French Industry Minister Agnes Pannier-Runacher has doubled down on the government’s stance following criticism from the aviation industry that a pandemic recovery was not the time to ban some domestic flights.
“We know that aviation is a contributor of carbon dioxide and that because of climate change, we must reduce emissions,” Pannier-Runacher told Europe 1 radio. “Equally, we must support our companies and not let them fall by the wayside.”
Climate activists have also accused President Emmanuel Macron of backtracking on earlier promises to include all domestic flights under four hours in the draft legislation.
According to French environmental group Réseau Action Climat, the change in law will only impact five of the 108 pre-coronavirus domestic routes in France, or 4.6 percent of trips.

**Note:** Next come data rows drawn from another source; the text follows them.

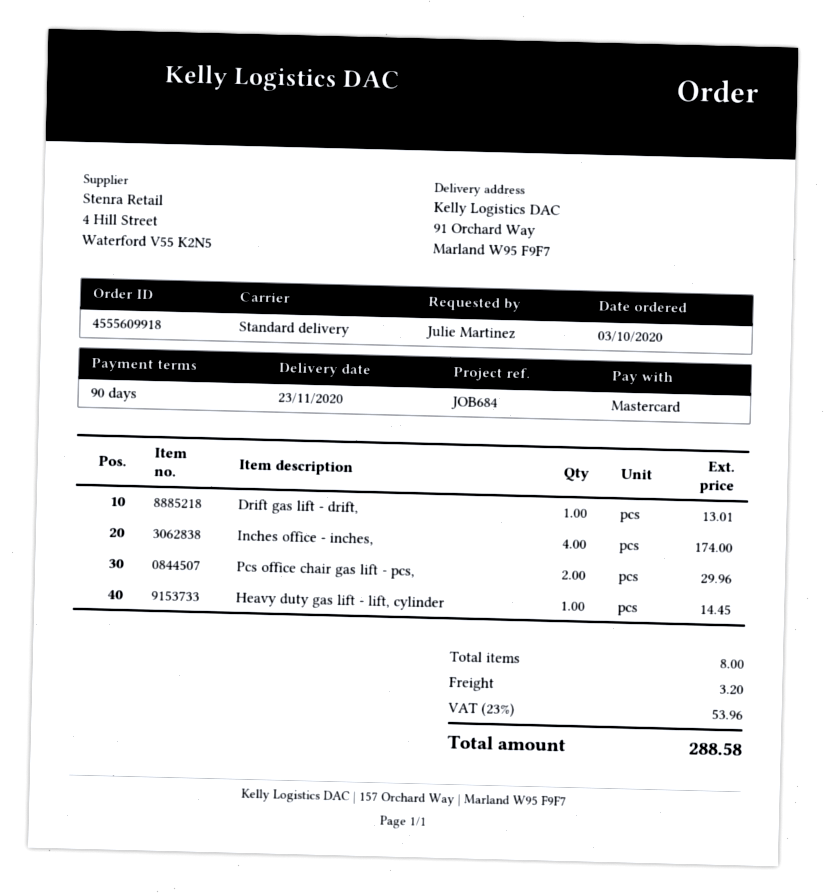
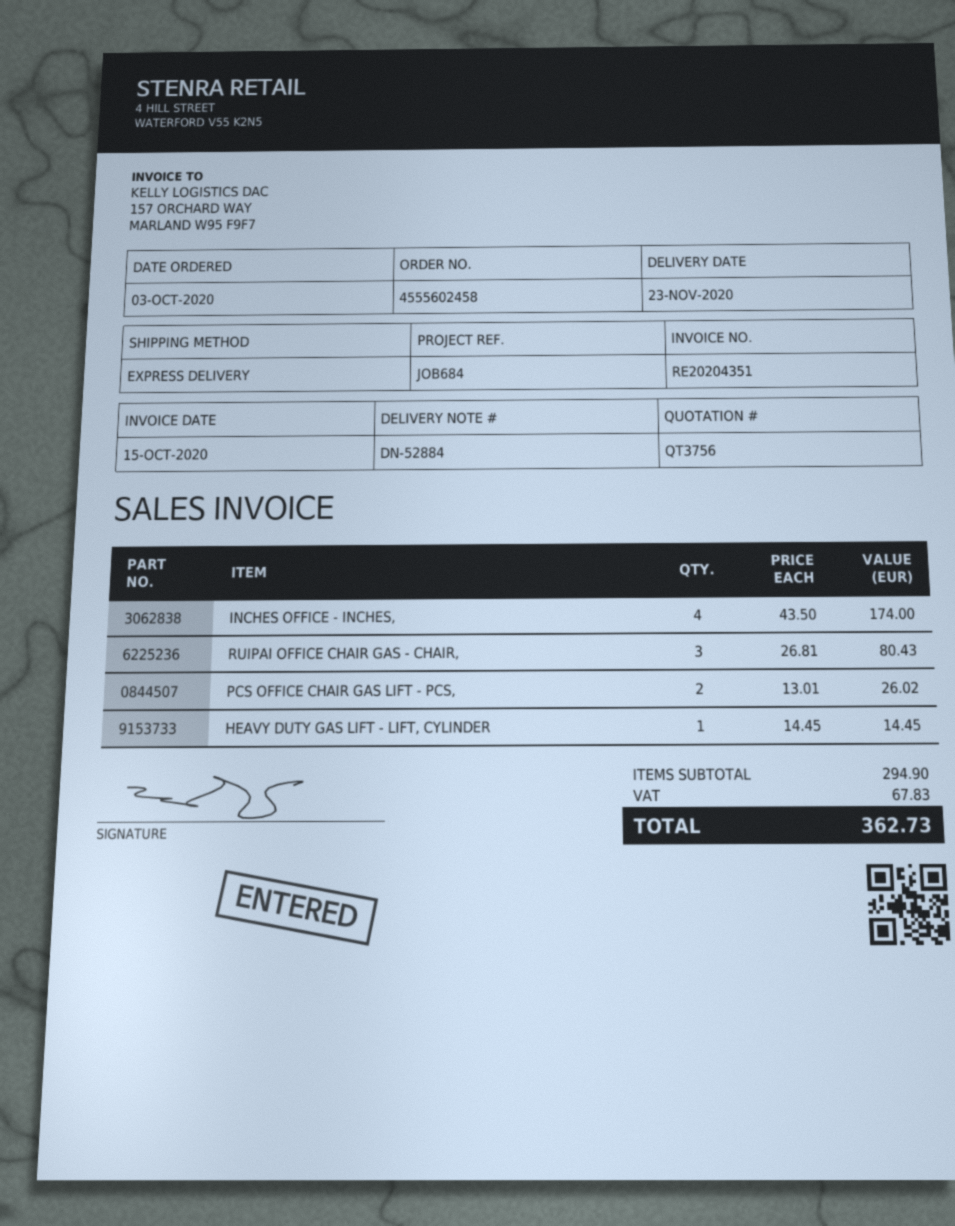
order number: 4555609918 -> 4555602458
shipping method: standard -> express
Drift gas lift - drift,: 1 for 13.01 -> none
Pcs office chair gas lift - pcs,: 2 for 29.96 -> 2 for 26.02
RUIPAI OFFICE CHAIR GAS - CHAIR,: none -> 3 for 80.43
shipping: 3.20 -> none
tax: 53.96 -> 67.83
total: 288.58 -> 362.73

It also exempts the country’s busiest airport, Paris Charles De Gaulle (CDG), due to its position as a key transfer point for connecting flights.
The French government has previously considered other initiatives to curb air travel, including limiting the construction of new airports and adding an eco-tax, which could potentially add €400 one way for long-haul business-class flights.
Bikes for cars
French lawmakers have also approved a measure to offer commuters a €2,500 grant to trade-in aging high emission cars for electric bicycles as part of a scrappage scheme.
If adopted, the scheme will be world-first, according to the French Federation of Bicycle Users (FUB).
“For the first time, it is recognized that the solution is not to make cars greener, but simply to reduce their number,” said Olivier Schneider, President of the FUB.